Nos encontramos ante una de esas falsas dicotomías, que pueblan la política internacional, la que ahora se hace llamar «global». Es el triunfo del eufemismo diplomático, al distinguir «los países desarrollados» del resto «en vías de desarrollo». La distinción podría ser más clara si los marbetes fueran «ricos» y «pobres»; mas algunos podrían ofenderse. Al final, todas las etiquetas pueden resultar ofensivas.
La realidad es más compleja. Habrá que manejar una amplia escala temporal, pues la riqueza o la pobreza de algunos países necesita varias generaciones para decantarse. Hace un siglo, ciertos países, como Líbano, Argentina o Cuba, gozaban de una cómoda situación económica y cultural. Desde luego, superaban a la España de entonces en muchos aspectos de lo que llamamos «desarrollo» o «bienestar». Hoy, han cambiado las tornas. Esas tres naciones no están «en vías de desarrollo», sino de decadencia o miseria.
La tendencia opuesta corresponde, por ejemplo, a Irlanda, Países Bálticos y algunos asiáticos, como Corea del Norte, Malasia o Vietnam. Hace un siglo, su estatuto era de colonias explotadas y, en la actualidad, son países industrializados.
El caso más llamativo es el de Irlanda, que actualmente se encuentra a la cabeza de Europa por el valor de su producción por habitante. Hace un siglo, recién conseguida su independencia, era una de las naciones europeas más desasistidas.
Tanto hoy como hace un siglo, el conjunto de naciones africanas y latinoamericanas pertenece al bloque de las economías lánguidas o dependientes; en una palabra, pobres.
Tengo dudas respecto al conjunto de los países árabes o islámicos. Algunos de ellos gozan de un alto nivel de vida, solo que con extremas desigualdades. En cuyo caso, no se les debe atribuir un alto nivel de bienestar general.
El secreto del desarrollo de unas pocas naciones reside en la generalizada ética del esfuerzo de sus habitantes, seguramente potenciado por un buen sistema educativo. El cual es muy difícil de ser copiado. A la inversa, algunos países antaño prósperos, y hoy decadentes, se creen «revolucionarios» a su modo, con el predominio de unas costumbres simplemente vegetativas; es decir, para salir del paso. Muestran una mínima cuota de espíritu de emprendimiento y de superación.

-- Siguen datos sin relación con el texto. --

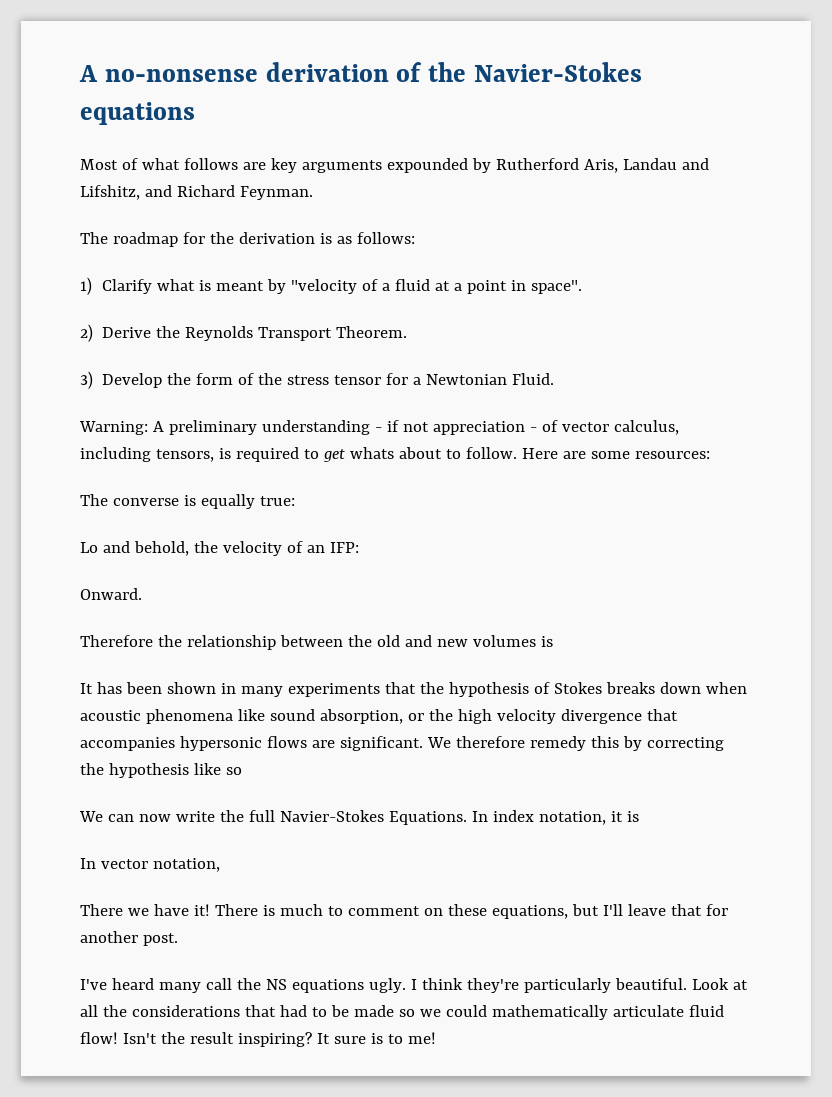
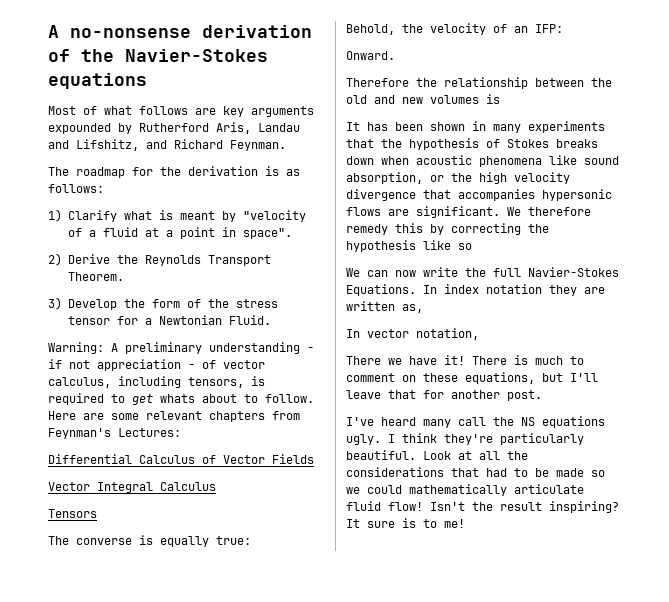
- Here are some resources:
+ Here are some relevant chapters from Feynman's Lectures:
+ Differential Calculus of Vector Fields
+ Vector Integral Calculus
+ Tensors
- Lo and behold, the velocity of an IFP:
+ Behold, the velocity of an IFP:
- In index notation, it is
+ In index notation they are written as,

La clave del desarrollo (no hay que añadir «sostenible» o «sostenido», (términos redundantes) está en la idea de «productividad». La cual no se deriva tanto del uso sistemático de las más eficientes tecnologías como de la capacidad de dirigentes y empleados para realizar tareas rentables. En este caso, la distinción «público/privado», tan querida por la izquierda, se antoja irrelevante.
Puede que no sean muy precisas las estadísticas de la contabilidad nacional. Sin embargo, no tenemos otras que puedan ser comparables para traducir el nivel de bienestar por todos deseado.
El ideal del éxito económico de un país no está solo, ni fundamentalmente, en el crecimiento de su PIB (el valor de su producción). La condición añadida es que tal ascenso se realice sin demasiadas desigualdades étnicas o de posición social. Por ese lado asoma una ventaja de algunos países pequeños; siempre, que se cumpla la premisa de una creciente productividad.
Últimamente, se impone otra dicotomía internacional: el G-7 (Estados Unidos, Reino Unido, Canadá, Alemania, Francia, Italia, Japón) y todos los demás países. En realidad, el G-7 sería el grupo de las siete democracias con una economía más compleja y desarrollada. La clasificación parece un tanto contenida. Podría haber incluido a Suecia, Holanda, Corea del Sur y otros pequeños países muy prósperos. Queda la incógnita de las naciones desarrolladas y no democráticas. El ejemplo más espectacular es China, que es la segunda potencia económica del mundo en términos absolutos, solo, que con partido único. ¿Será el modelo para muchos países pobres?